(DATA RECORDS Opens)
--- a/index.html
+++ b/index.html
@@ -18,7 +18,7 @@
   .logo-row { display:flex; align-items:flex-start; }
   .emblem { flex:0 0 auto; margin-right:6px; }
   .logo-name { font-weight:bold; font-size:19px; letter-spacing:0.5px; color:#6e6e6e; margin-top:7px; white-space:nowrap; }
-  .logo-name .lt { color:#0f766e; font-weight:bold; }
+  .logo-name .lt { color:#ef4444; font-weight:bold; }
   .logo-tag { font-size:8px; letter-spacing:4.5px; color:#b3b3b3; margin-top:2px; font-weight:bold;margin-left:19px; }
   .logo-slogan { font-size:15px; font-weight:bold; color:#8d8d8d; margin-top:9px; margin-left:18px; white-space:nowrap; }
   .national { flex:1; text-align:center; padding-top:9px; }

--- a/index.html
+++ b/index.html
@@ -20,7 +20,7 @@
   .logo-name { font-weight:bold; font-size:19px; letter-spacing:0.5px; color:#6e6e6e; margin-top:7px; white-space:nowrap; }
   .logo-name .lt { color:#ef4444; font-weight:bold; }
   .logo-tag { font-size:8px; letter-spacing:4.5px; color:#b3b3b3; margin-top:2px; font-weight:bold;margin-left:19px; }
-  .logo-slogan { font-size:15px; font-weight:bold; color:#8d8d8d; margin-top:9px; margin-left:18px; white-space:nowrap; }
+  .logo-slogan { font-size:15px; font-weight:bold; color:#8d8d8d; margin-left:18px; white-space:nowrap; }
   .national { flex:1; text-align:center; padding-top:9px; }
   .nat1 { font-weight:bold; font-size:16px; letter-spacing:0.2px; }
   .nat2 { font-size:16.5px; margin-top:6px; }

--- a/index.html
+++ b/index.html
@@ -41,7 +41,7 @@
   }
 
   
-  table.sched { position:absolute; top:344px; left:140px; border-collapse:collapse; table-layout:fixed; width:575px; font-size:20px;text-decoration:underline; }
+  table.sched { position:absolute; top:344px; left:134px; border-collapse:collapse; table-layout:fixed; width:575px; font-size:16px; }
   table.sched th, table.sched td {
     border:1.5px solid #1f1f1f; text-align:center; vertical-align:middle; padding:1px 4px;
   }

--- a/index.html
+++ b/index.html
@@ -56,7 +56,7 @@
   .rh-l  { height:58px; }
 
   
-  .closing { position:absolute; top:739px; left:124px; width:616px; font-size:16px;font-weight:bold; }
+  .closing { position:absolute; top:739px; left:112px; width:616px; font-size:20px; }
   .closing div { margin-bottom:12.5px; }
(DATA RECORDS Closes)
# DIRECTIONS
Copy every line of the listing that includes the string "flex".

# PROBLEM SOLUTION
   .logo-row { display:flex; align-items:flex-start; }
   .emblem { flex:0 0 auto; margin-right:6px; }
   .national { flex:1; text-align:center; padding-top:9px; }
   .national { flex:1; text-align:center; padding-top:9px; }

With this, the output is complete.